• What you need to do
With the pictures left out, output the records below exactly.
*** Material for this exercise Section Begins ***
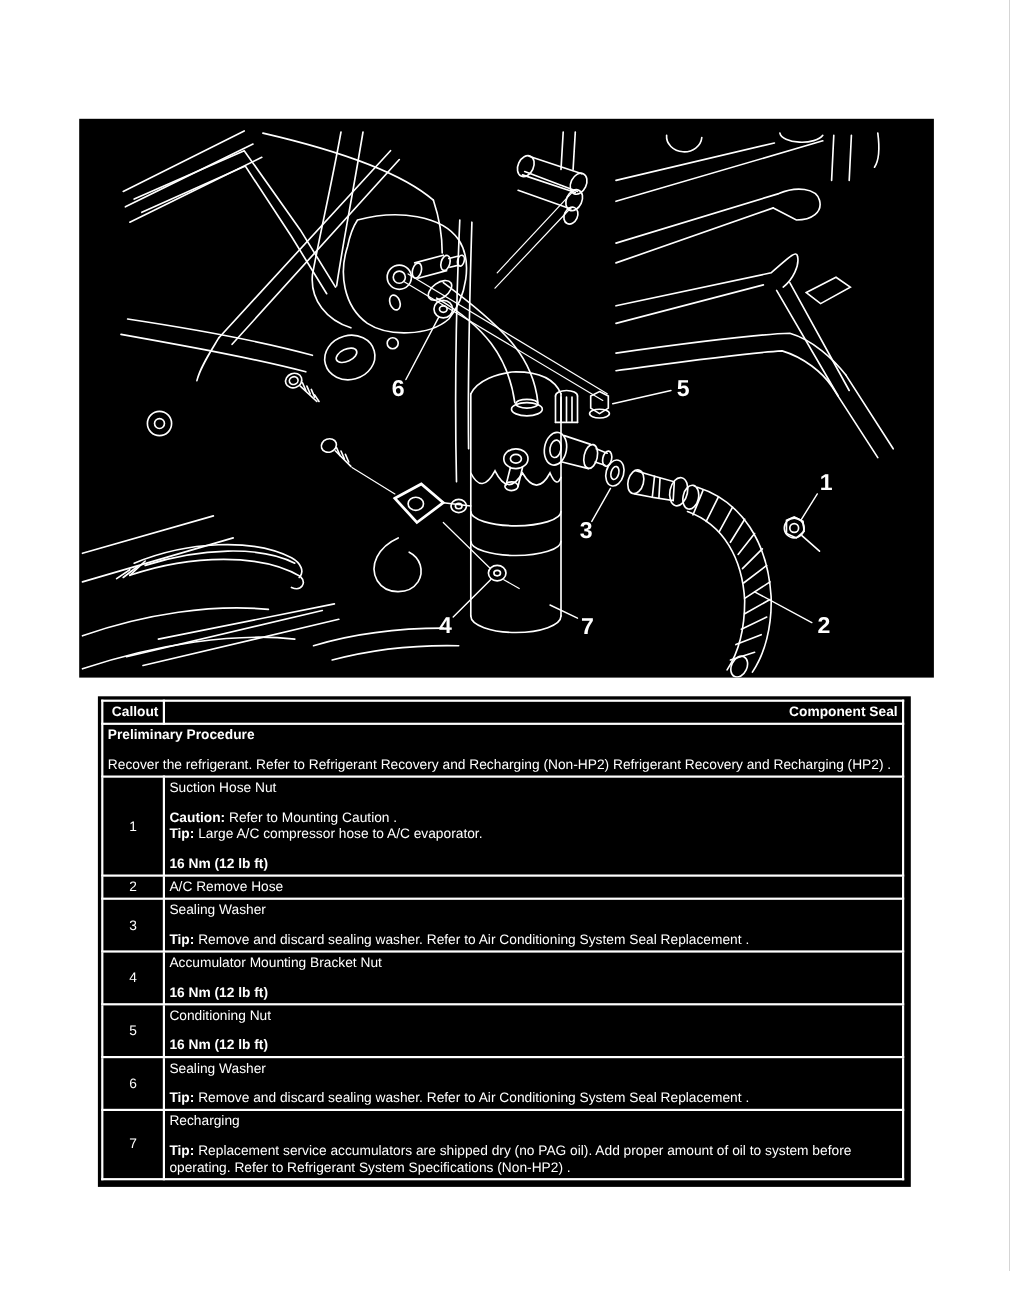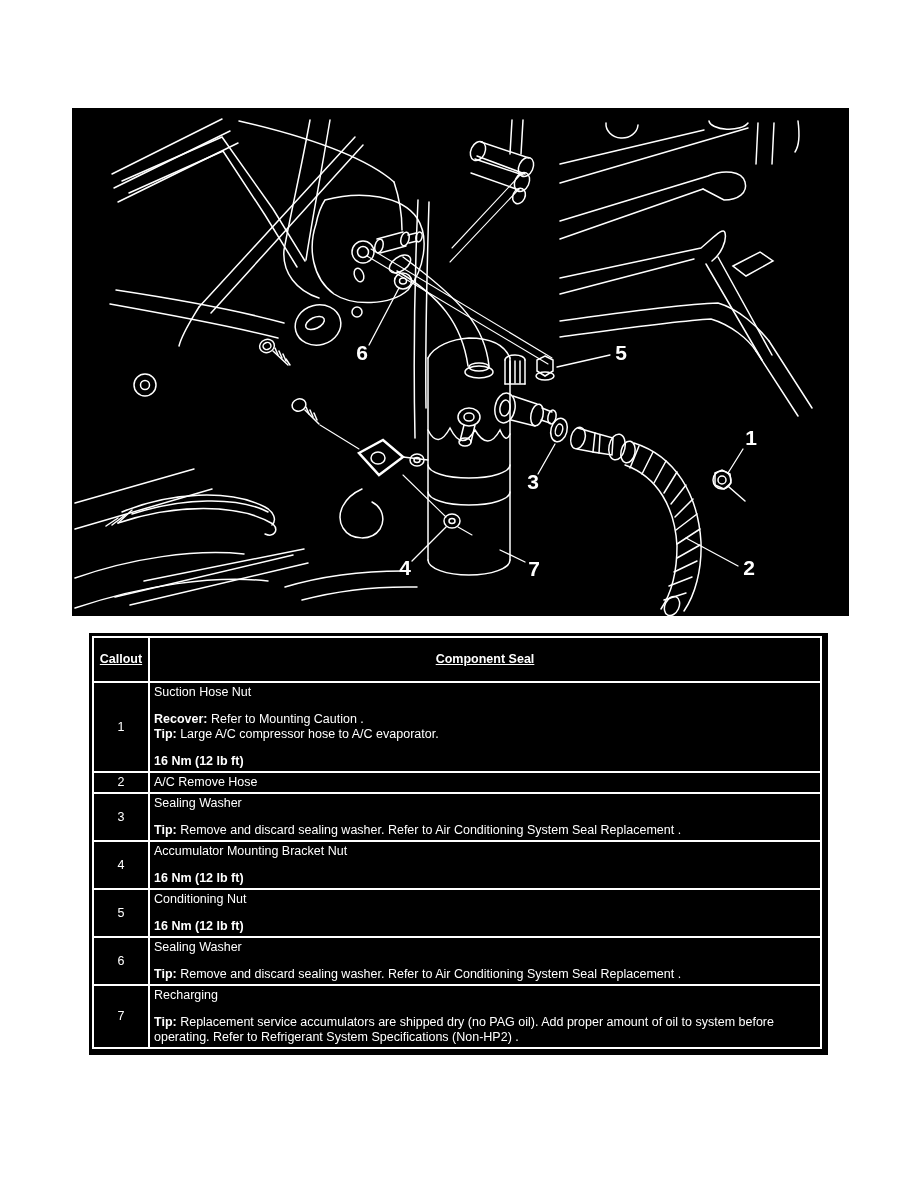--- a/index.html
+++ b/index.html
@@ -13,7 +13,7 @@
   table.tbl td{border:2px solid #ffffff;color:#ffffff;font-size:12.5px;line-height:15px;
                padding:2px 4px;vertical-align:middle;background:#000;}
   td.c-callout{width:46px;text-align:center;}
-  tr.hdr td{font-weight:bold;text-align:center;padding:14px 4px;text-decoration:underline;}
+  tr.hdr td{font-weight:bold;text-align:right;padding:2px 4px;}
   td.prelim{padding:3px 4px 5px 4px;}
   td.comp{vertical-align:top;padding:3px 4px;}
   .b{font-weight:bold;}

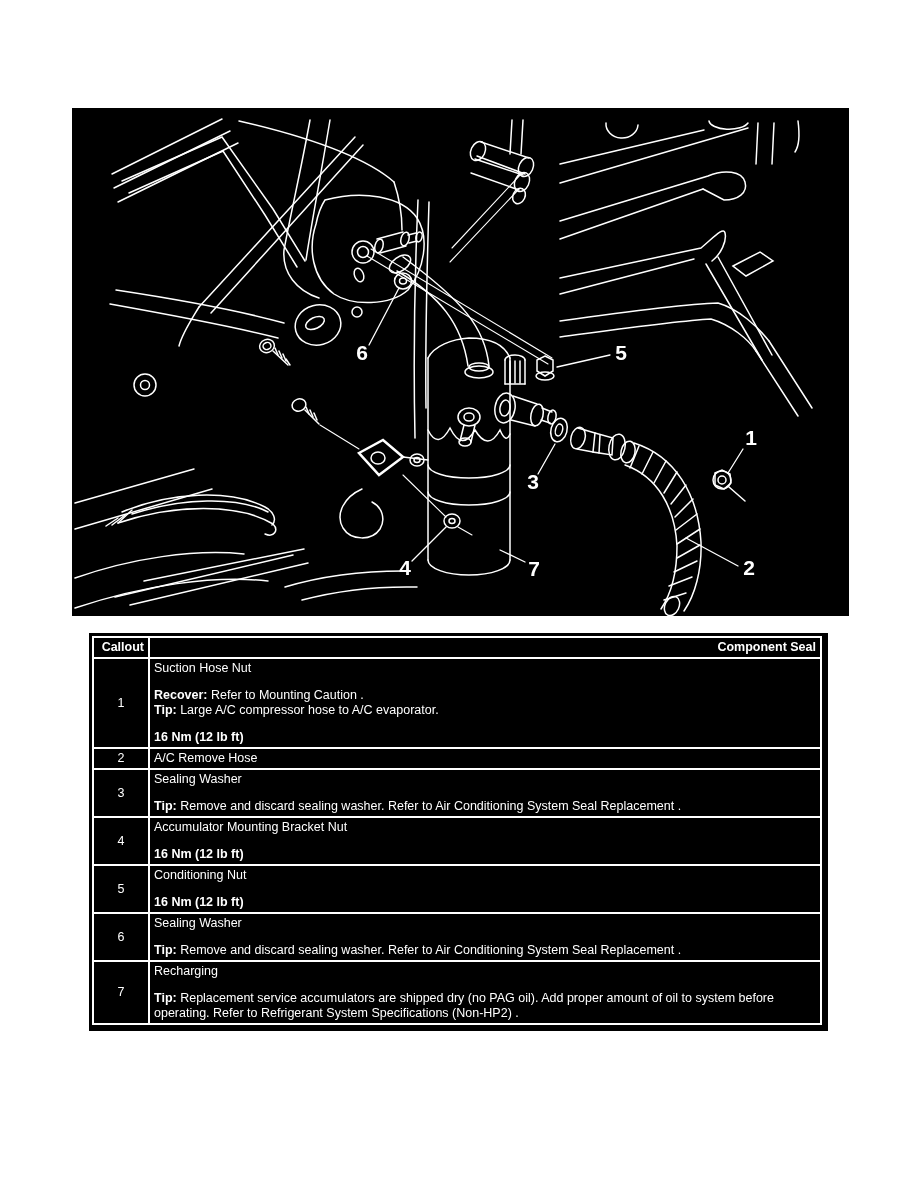--- a/index.html
+++ b/index.html
@@ -266,6 +266,13 @@
         <td class="c-callout">Callout</td>
         <td>Component Seal</td>
       </tr>
+      <tr>
+        <td colspan="2" class="prelim">
+          <div class="b">Preliminary Procedure</div>
+          <div class="sp"></div>
+          <div class="nowrap">Recover the refrigerant. Refer to Refrigerant Recovery and Recharging (Non-HP2) Refrigerant Recovery and Recharging (HP2) .</div>
+        </td>
+      </tr>
 
       <tr>
         <td class="c-callout num">1</td>

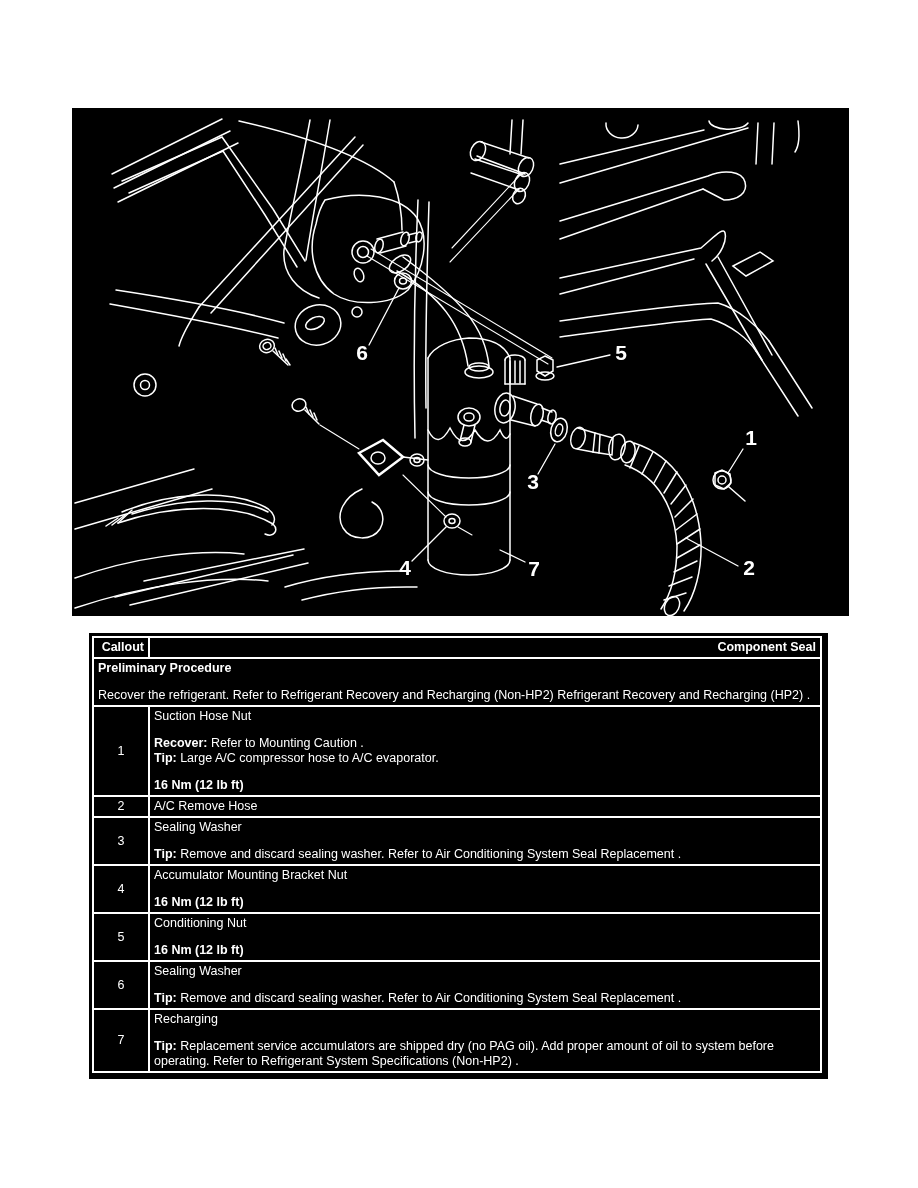--- a/index.html
+++ b/index.html
@@ -279,7 +279,7 @@
         <td class="comp">
           <div>Suction Hose Nut</div>
           <div class="sp"></div>
-          <div><span class="b">Recover:</span><span> Refer to Mounting Caution .</span></div>
+          <div><span class="b">Caution:</span><span> Refer to Mounting Caution .</span></div>
           <div><span class="b">Tip:</span><span> Large A/C compressor hose to A/C evaporator.</span></div>
           <div class="sp"></div>
           <div class="b">16 Nm (12 lb ft)</div>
*** Material for this exercise Section Ends ***
• Result of the task
--- a/index.html
+++ b/index.html
@@ -13,7 +13,7 @@
   table.tbl td{border:2px solid #ffffff;color:#ffffff;font-size:12.5px;line-height:15px;
                padding:2px 4px;vertical-align:middle;background:#000;}
   td.c-callout{width:46px;text-align:center;}
-  tr.hdr td{font-weight:bold;text-align:center;padding:14px 4px;text-decoration:underline;}
+  tr.hdr td{font-weight:bold;text-align:right;padding:2px 4px;}
   td.prelim{padding:3px 4px 5px 4px;}
   td.comp{vertical-align:top;padding:3px 4px;}
   .b{font-weight:bold;}

--- a/index.html
+++ b/index.html
@@ -266,6 +266,13 @@
         <td class="c-callout">Callout</td>
         <td>Component Seal</td>
       </tr>
+      <tr>
+        <td colspan="2" class="prelim">
+          <div class="b">Preliminary Procedure</div>
+          <div class="sp"></div>
+          <div class="nowrap">Recover the refrigerant. Refer to Refrigerant Recovery and Recharging (Non-HP2) Refrigerant Recovery and Recharging (HP2) .</div>
+        </td>
+      </tr>
 
       <tr>
         <td class="c-callout num">1</td>

--- a/index.html
+++ b/index.html
@@ -279,7 +279,7 @@
         <td class="comp">
           <div>Suction Hose Nut</div>
           <div class="sp"></div>
-          <div><span class="b">Recover:</span><span> Refer to Mounting Caution .</span></div>
+          <div><span class="b">Caution:</span><span> Refer to Mounting Caution .</span></div>
           <div><span class="b">Tip:</span><span> Large A/C compressor hose to A/C evaporator.</span></div>
           <div class="sp"></div>
           <div class="b">16 Nm (12 lb ft)</div>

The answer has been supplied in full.